Rather than attempting disconnection based on general familiarity with ventilator concepts, he held position, maintained the existing connection to shore power, and called for a provider with the clinical authority and knowledge base to make that determination safely. That decision added time to the extrication, but it eliminated the risk of inadvertent patient harm from an uninformed intervention.
This is not a failure of EMS competency. It is its expression. The ability to accurately assess the boundary of one’s own clinical knowledge and act accordingly is a fundamental professional skill, and in a high-tempo, multi-casualty environment, where the temptation to keep things moving is significant, it is not always easy to exercise.
The second lesson concerns contingency staging. Positioning the BVM and manual ventilation kit at the patient’s head before initiating any movement ensured that the team was not dependent on a mechanical system for even the few seconds it would take to retrieve backup equipment from another location.
For patients on mechanical ventilation, the contingency airway plan should be physically present and assigned to a specific provider before the patient is moved, not assumed to be available.

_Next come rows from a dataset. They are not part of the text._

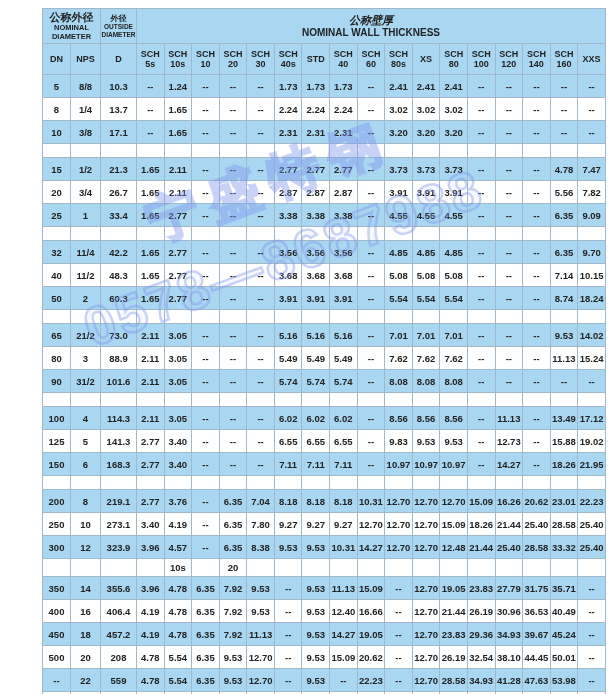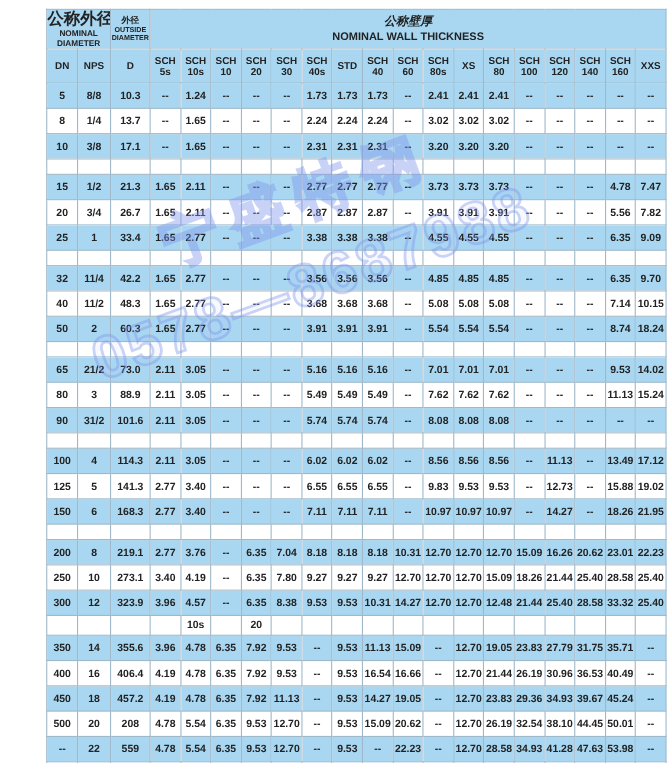--- a/index.html
+++ b/index.html
@@ -15,7 +15,7 @@
   tr.blue td{background:#a9d7f1;}
   tr.sep td{height:13px;}
   tr.sub td{height:17px;font-size:9.5px;}
-  .zh{font-size:15px;line-height:1.2;}
+  .zh{font-size:11px;line-height:1.2;}
   .en-small{font-size:7.5px;line-height:1.15;}
   .od-zh{font-size:8px;line-height:1.2;}
   .od-en{font-size:6.5px;line-height:1.15;}

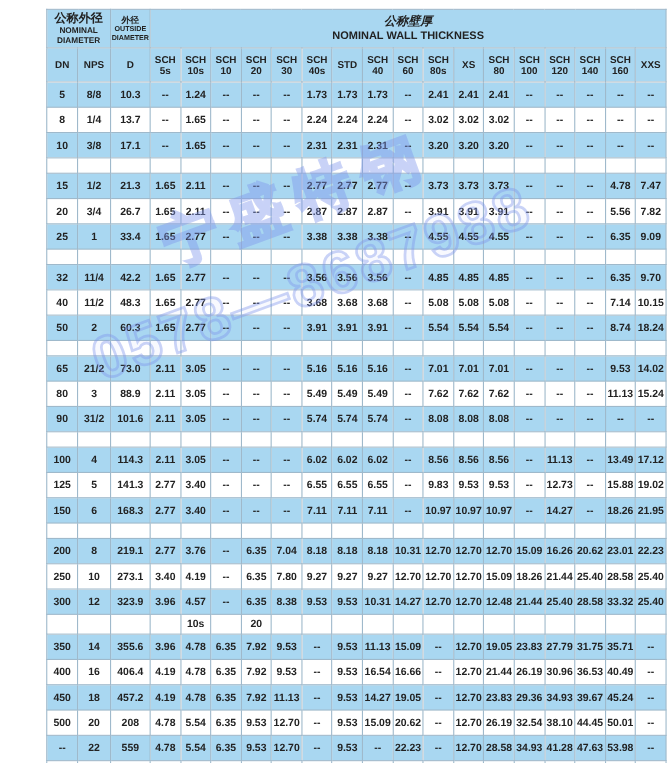--- a/index.html
+++ b/index.html
@@ -712,7 +712,7 @@
           <td>9.53</td>
           <td>--</td>
           <td>9.53</td>
-          <td>16.54</td>
+          <td>12.40</td>
           <td>16.66</td>
           <td>--</td>
           <td>12.70</td>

The third lesson involves the transport method itself. The decision to carry the patient on a gurney rather than transfer her to a backboard reflected a clinical assessment of her presentation and mechanism. She had no evidence of spinal injury. She was a fragile nonagenarian on permanent ventilation with advanced comorbidities.
The physiological cost of an unnecessary patient transfer, particularly the movement, repositioning, and potential airway disruption involved, was a greater risk than the alternative. The improvised use of the bed frame as a transport platform by a coordinated USAR team with a cleared stairwell was the right call, and it points to the broader value of having USAR assets integrated into the medical response team rather than treated as a separate operational element.
Finally, this case illustrates the operational value of Israel’s layered response architecture, specifically the speed with which a physician-level resource could be brought to a second-floor apartment in a partially structurally compromised building during an active multi-casualty event.
For EMS systems operating without that integration, the lesson is worth noting: in technology-dependent patient scenarios, the availability of physician or ALS-level judgment at the point of care is not a luxury. It is a clinical requirement.
Conclusion
The management of a ventilator-dependent, bed-ridden, nonagenarian patient during a mass-casualty missile strike response demonstrates that the most clinically complex cases in a major incident are not always the most visually dramatic.
They require methodical decision-making, honest self-assessment of provider competence, careful contingency preparation, and coordinated multi-agency execution.
The patient arrived at the hospital with stable vitals, uninterrupted ventilation, and continuous clinical coverage. That outcome was the product of a series of correct decisions made under pressure by providers who understood what they knew, what they did not know, and when to ask for help.